Exercise brief
Please restate word for word the lines of the entries below from the one with "-> <div> <span>授权公告日</span><span>：</span><span>2018" to the one with "<p>本专利的专利权期限为十年，自申请日起算。专利权人应当依照专利法及其实施细则规定缴纳年费。本专利的年费应当在每年 12 月", inclusive, and leave out every picture.

:: Records

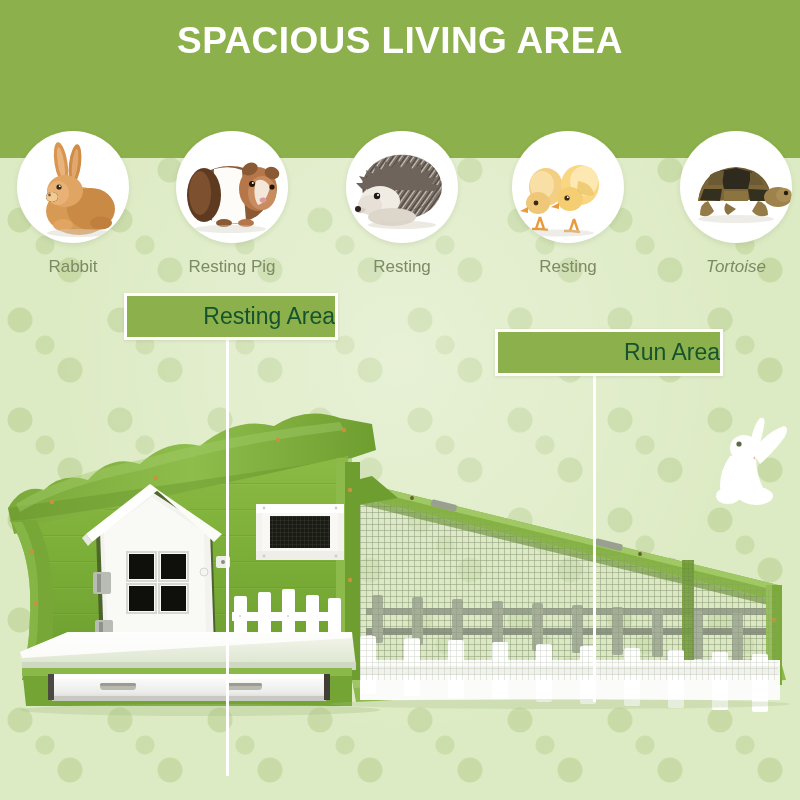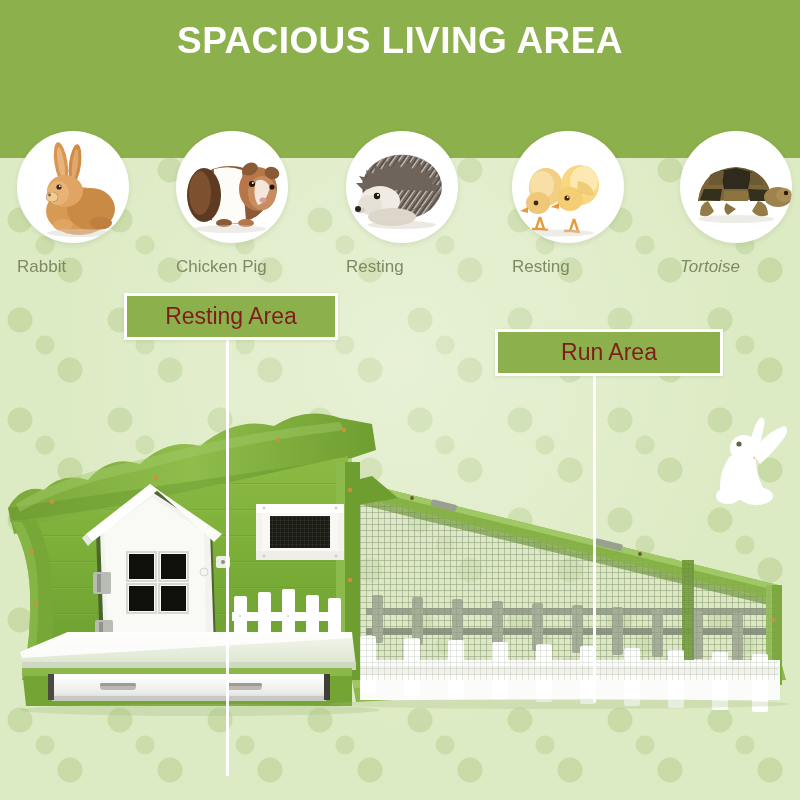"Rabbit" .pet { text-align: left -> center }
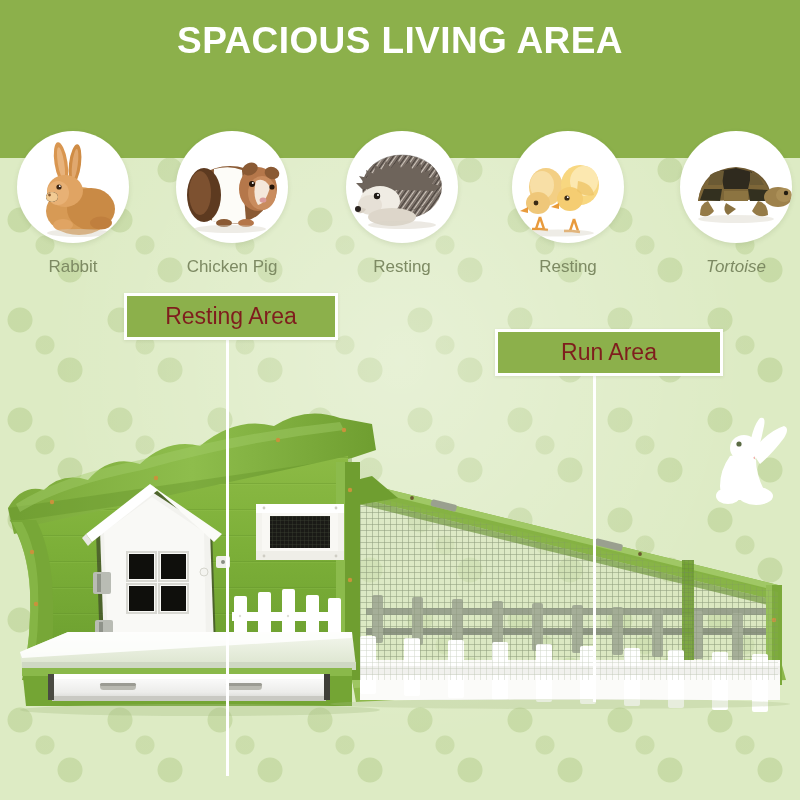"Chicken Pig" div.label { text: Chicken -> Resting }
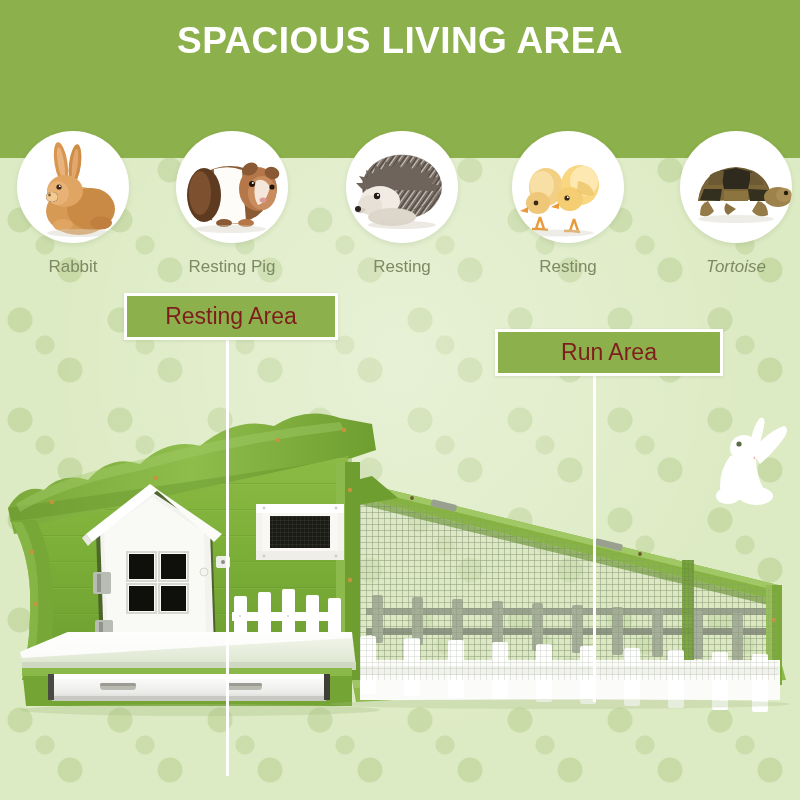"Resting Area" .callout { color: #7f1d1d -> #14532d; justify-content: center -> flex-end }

::::
:: Records

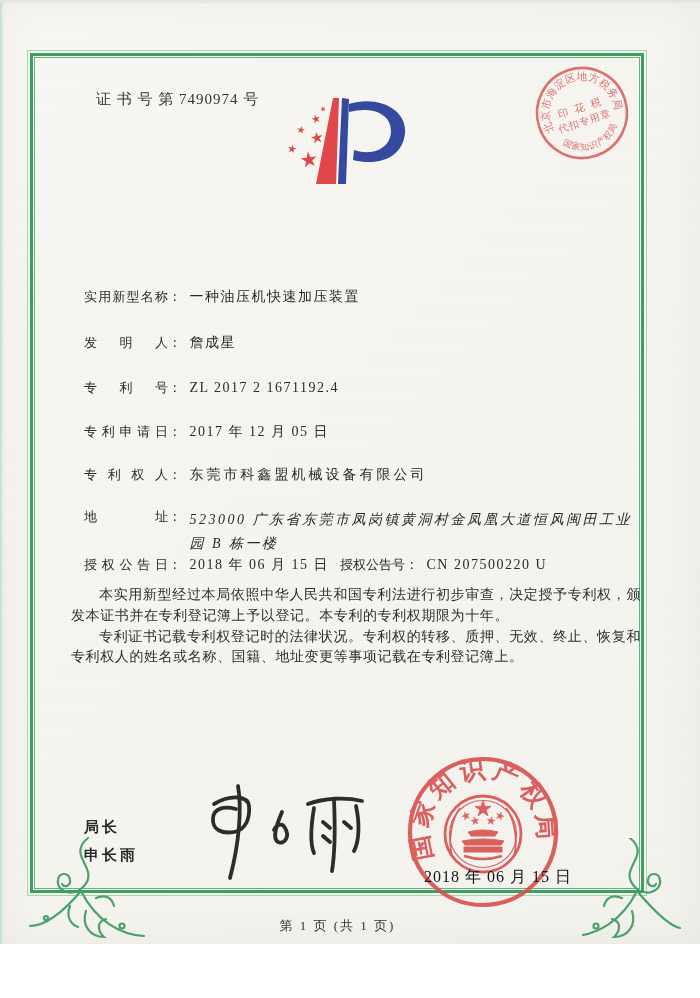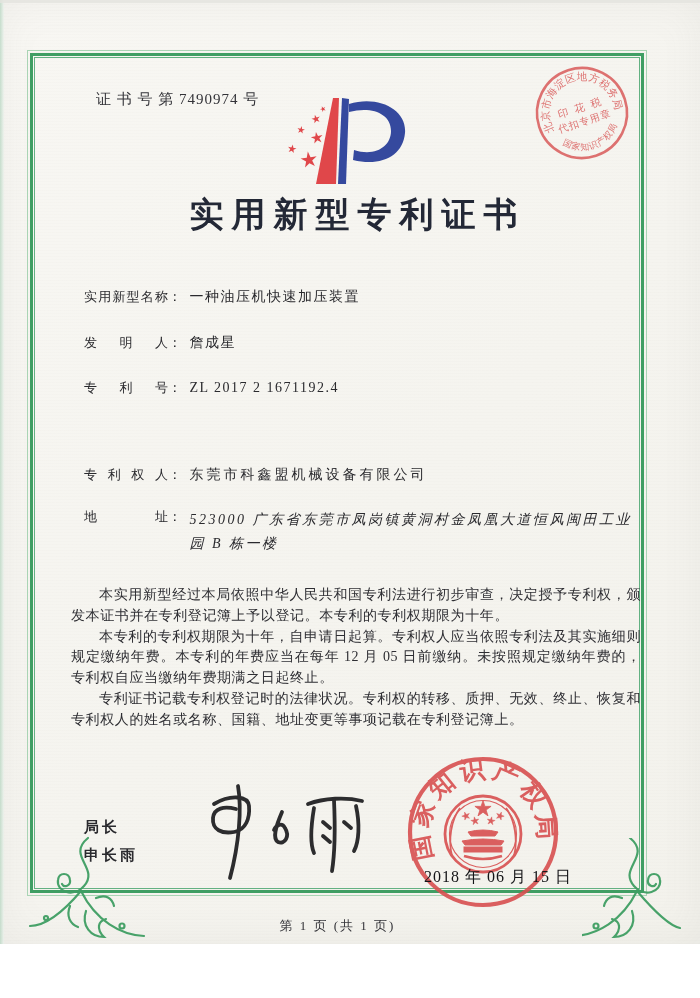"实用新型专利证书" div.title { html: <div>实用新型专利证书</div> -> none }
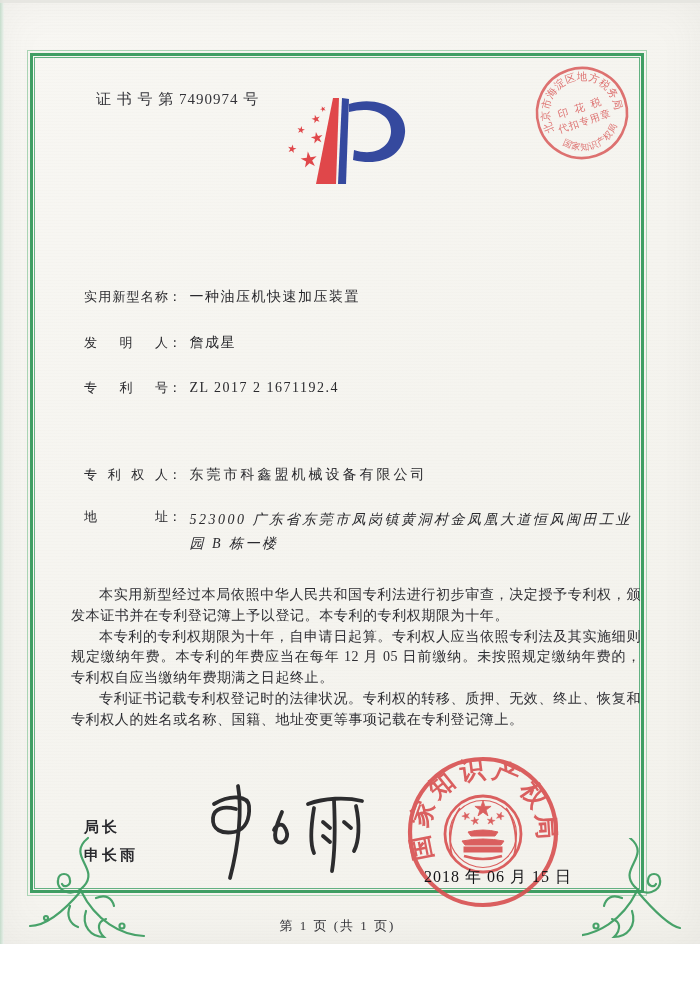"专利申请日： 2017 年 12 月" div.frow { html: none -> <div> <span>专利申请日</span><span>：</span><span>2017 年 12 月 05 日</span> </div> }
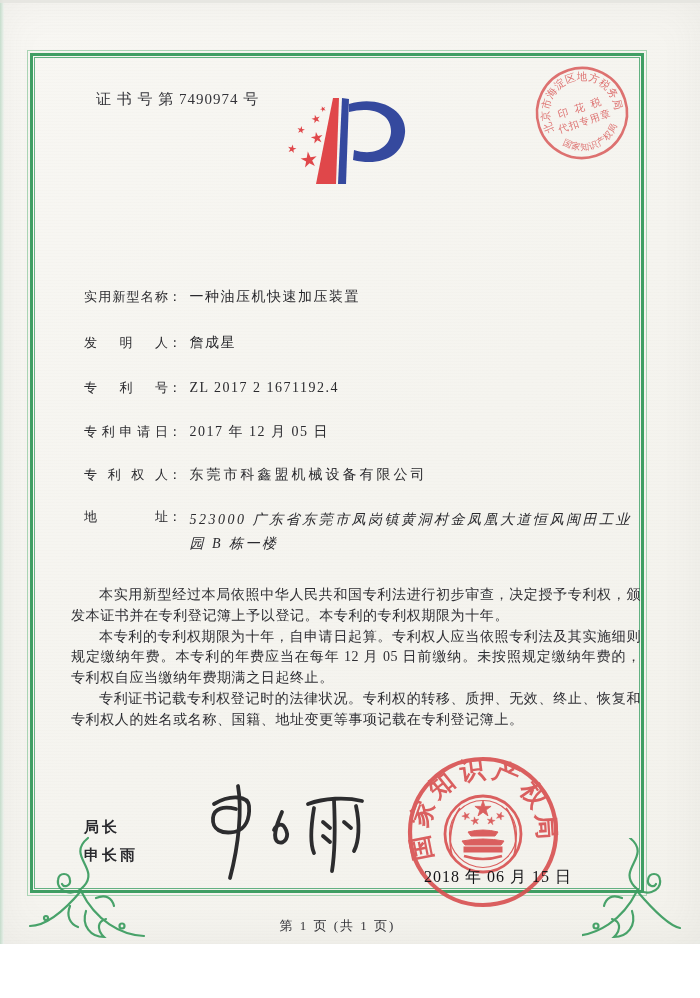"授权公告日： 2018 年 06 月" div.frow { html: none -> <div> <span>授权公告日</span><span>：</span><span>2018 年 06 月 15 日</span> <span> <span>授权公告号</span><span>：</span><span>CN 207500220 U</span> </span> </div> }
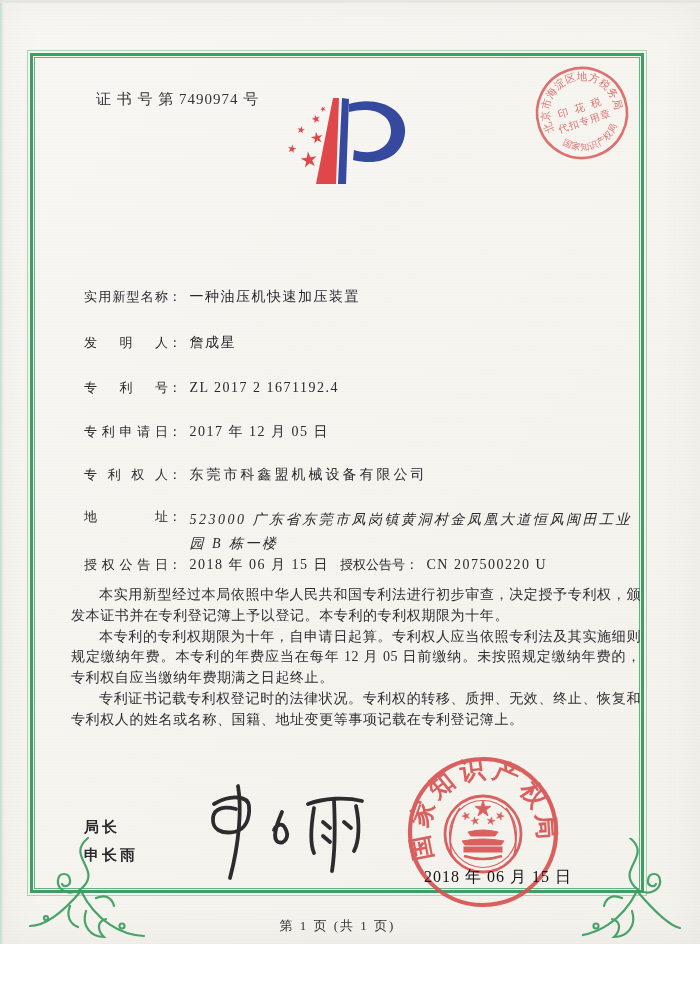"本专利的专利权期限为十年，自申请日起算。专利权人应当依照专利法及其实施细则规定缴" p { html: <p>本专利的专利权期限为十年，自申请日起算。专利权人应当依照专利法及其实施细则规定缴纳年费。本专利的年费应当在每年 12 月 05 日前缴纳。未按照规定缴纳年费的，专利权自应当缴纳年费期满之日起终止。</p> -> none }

::::
:: Records

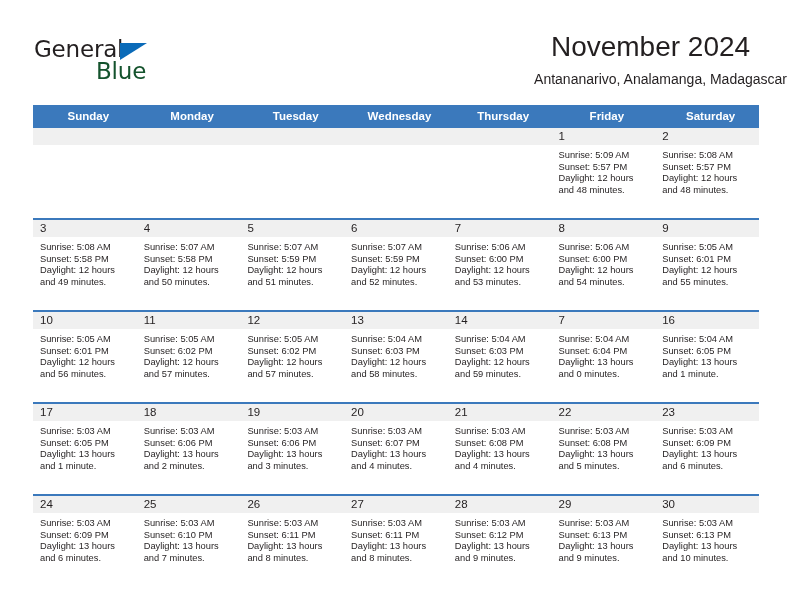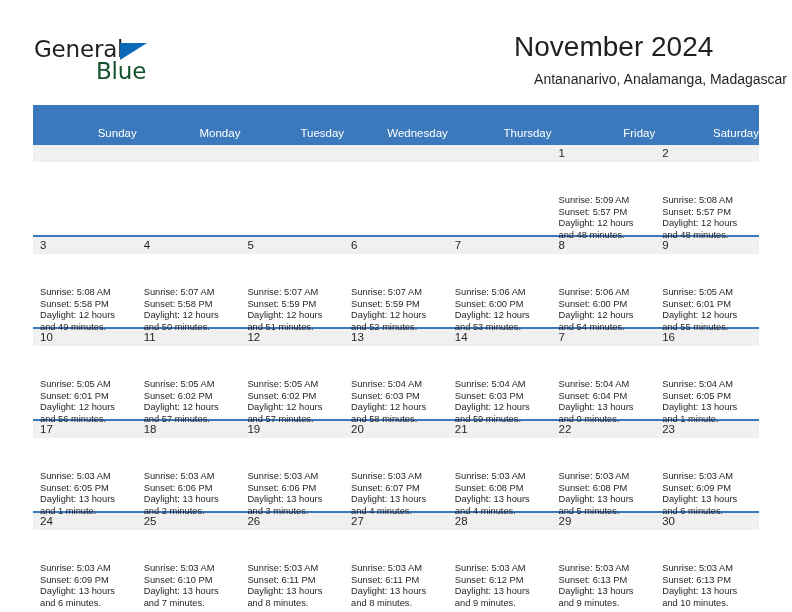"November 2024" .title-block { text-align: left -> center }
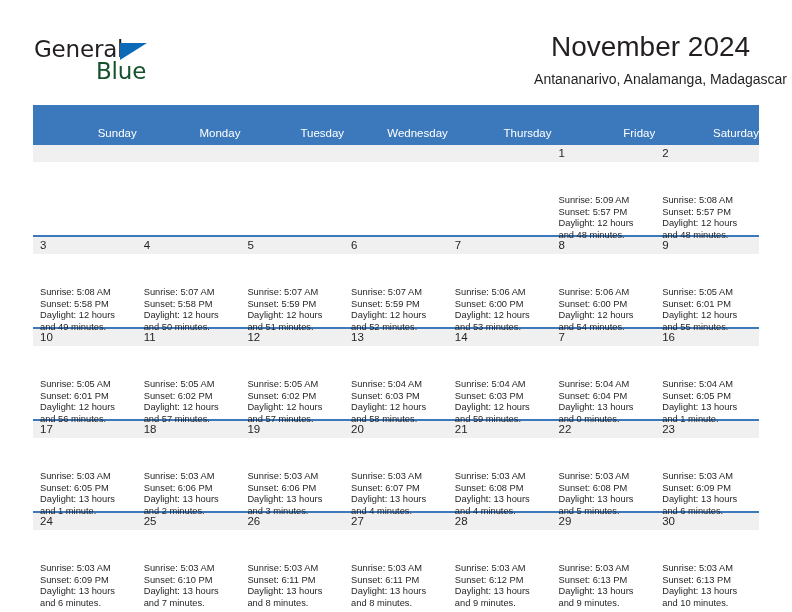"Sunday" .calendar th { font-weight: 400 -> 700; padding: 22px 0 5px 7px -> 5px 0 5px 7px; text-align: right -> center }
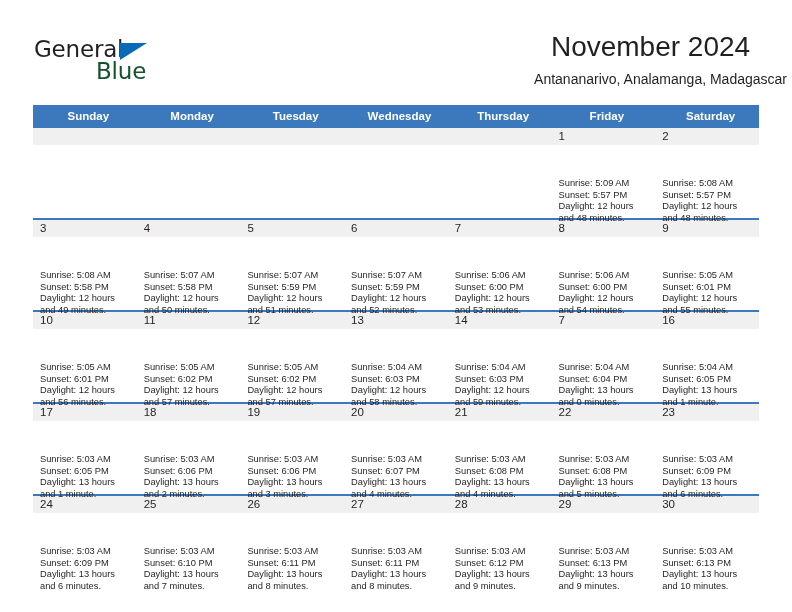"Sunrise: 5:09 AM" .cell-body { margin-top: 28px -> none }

::::

Exercise result
"授权公告日： 2018 年 06 月" div.frow { html: none -> <div> <span>授权公告日</span><span>：</span><span>2018 年 06 月 15 日</span> <span> <span>授权公告号</span><span>：</span><span>CN 207500220 U</span> </span> </div> }
"本专利的专利权期限为十年，自申请日起算。专利权人应当依照专利法及其实施细则规定缴" p { html: <p>本专利的专利权期限为十年，自申请日起算。专利权人应当依照专利法及其实施细则规定缴纳年费。本专利的年费应当在每年 12 月 05 日前缴纳。未按照规定缴纳年费的，专利权自应当缴纳年费期满之日起终止。</p> -> none }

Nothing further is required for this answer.